Revision comparison data:

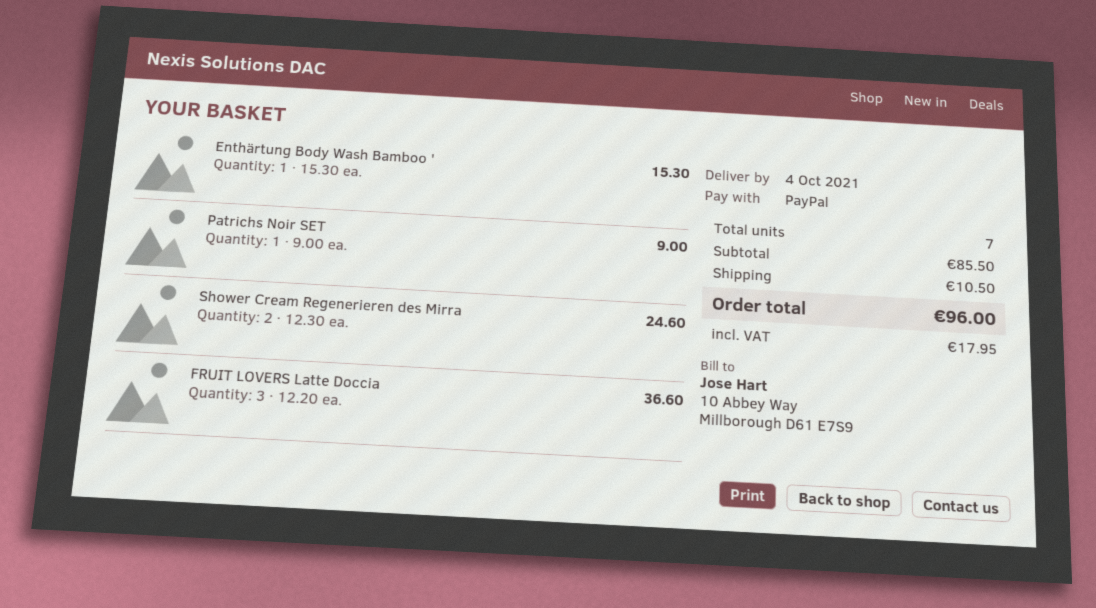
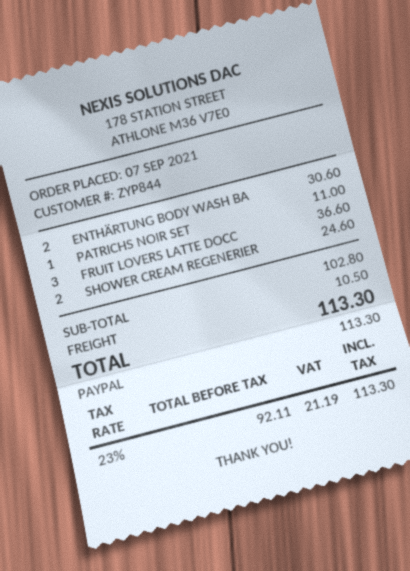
Enthärtung Body Wash Bamboo ': 1 for 15.30 -> 2 for 30.60
Patrichs Noir SET: 1 for 9.00 -> 1 for 11.00
subtotal: 85.50 -> 102.80
tax: 17.95 -> 21.19
total: 96.00 -> 113.30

**YOUR TASK:** Except for the pictures, set down each line of the records exactly as it appears.

**TASK SOLUTION:**
Enthärtung Body Wash Bamboo ': 1 for 15.30 -> 2 for 30.60
Patrichs Noir SET: 1 for 9.00 -> 1 for 11.00
subtotal: 85.50 -> 102.80
tax: 17.95 -> 21.19
total: 96.00 -> 113.30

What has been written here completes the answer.